Restaurant >Roll with it
With the staggering number of Japanese restaurants that have opened recently, it's getting really hard to review sushi bars. I mean, how many times can you say "fresh" to describe raw fish? Of course the sushi is fresh; the place wouldn't be in business very long if it wasn't. If there were two or three places, the scale would be manageable ... but I'm looking at a casual list of almost two dozen places, not including chains like Kobe, so where does the line get drawn between good and bad, exceptional and only so-so?
I can say that Yae Sushi, one of the older, more established restaurants in the area, doesn't really raise the bar very much. I've had much, much worse, true, but I've had better. But this is something I'm sure you've said about a lot of restaurants, so let's just skip to what is good and unique about the place.

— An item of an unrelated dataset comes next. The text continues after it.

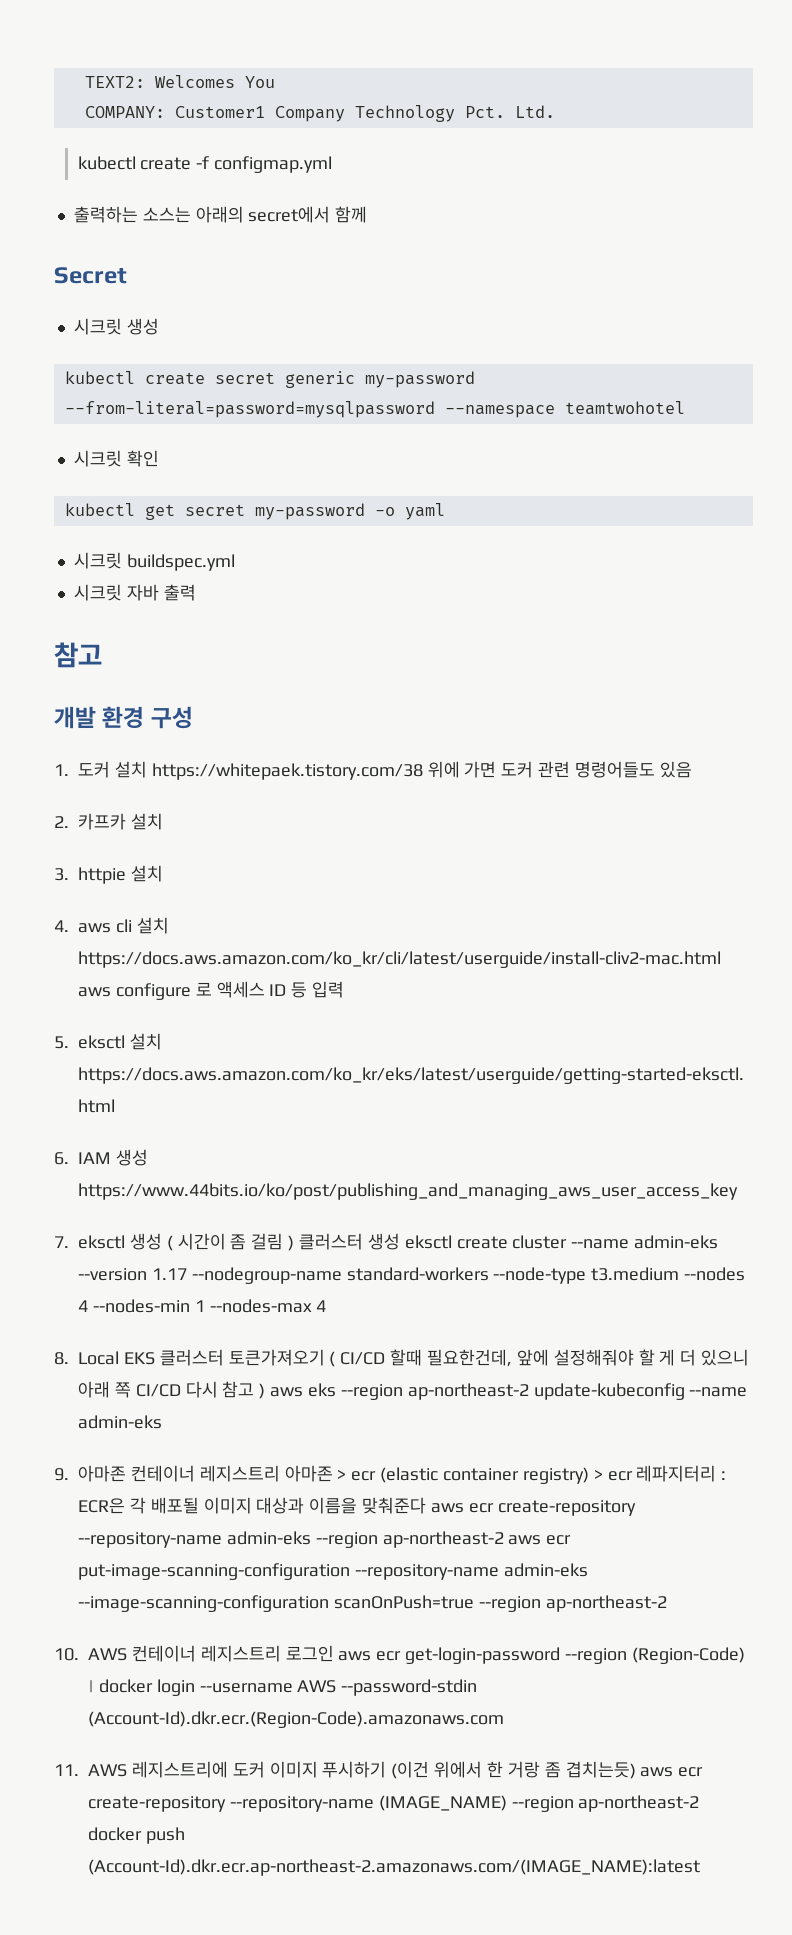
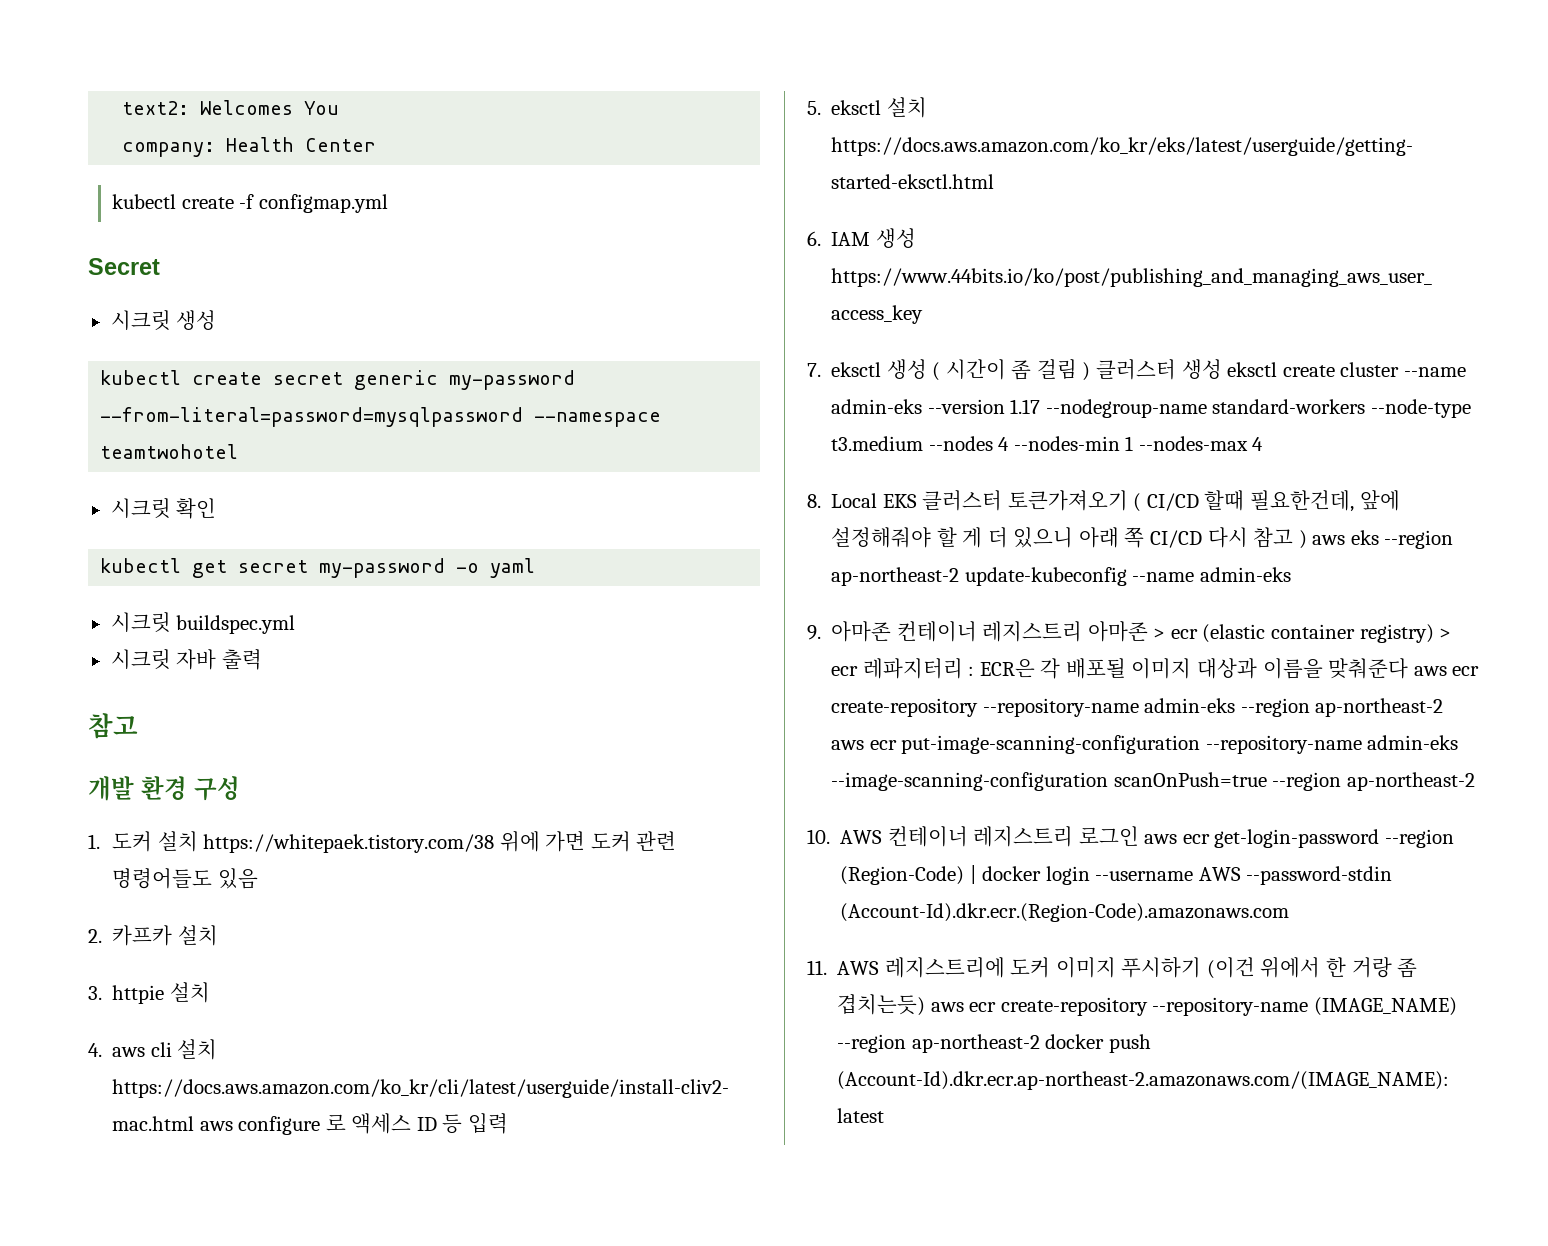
[84,76,145,88] TEXT2: -> [122,101,190,115] text2:
[84,105,555,122] COMPANY: Customer1 Company Technology Pct. Ltd. -> [122,137,377,157] company: Health Center
[73,206,368,223] // 출력하는 소스는 아래의 secret에서 함께 -> (388, 203) none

ROLLS! Lots and lots of sushi rolls, more than you might find in any two other places combined: the standard rice-with-seaweed kind along with a dizzying variety of specialties. Go ahead, try to choose between the "space shuttle" roll (tempura shrimp, fish roe, avocado and cucumber) and the "panther" (tuna, cream cheese, asparagus and roe). Speaking of panthers, there's a whole section of maki for sports fans, with "Seminole," "UCF Knight" and "Tampa Buc" rolls. The "Gator" was particularly enticing to me, and not because I follow football -- any sushi that involves tempura gator tail, I have to try. And you know what? It's very good.
There's a lot of avocado on the menu, and quite a few salmon rolls. Some selections are better than others. If you're very adventurous, order the kimchee roll or a "banzai" with conch and extremely hot sauce -- I guess wasabi isn't hot enough for some. Don't bother with "Yae jumbo," a futo-maki-style roll, with crab (fake), cream cheese, pickled gourd and avocado within a very large rice circle; it's just about everything I don't like about "modern" sushi all rolled into one, pardon the pun.
Unagi might sound like the name of the teacher in "The Karate Kid," but it's actually freshwater eel, and I am crazy for it, so it's a good indicator to me of the caliber of the kitchen. Again, it's nicely done at Yae Sushi but not spectacular. What is nice is the size of the portions, particularly when ordering the dinner specials, where everything but the kitchen sink is included at a good price, and you could probably get the sink, too, if you asked (combos run from $12.50-$21).
One note: If you value your taste buds and nostrils, refuse the customary hot towel; it's loaded with a perfume that will overpower any other sensation.
If you're at all wary about eating sushi, I would recommend coming to Yae. There are enough wild and wacky rolls that you're bound to find something that will appeal to you.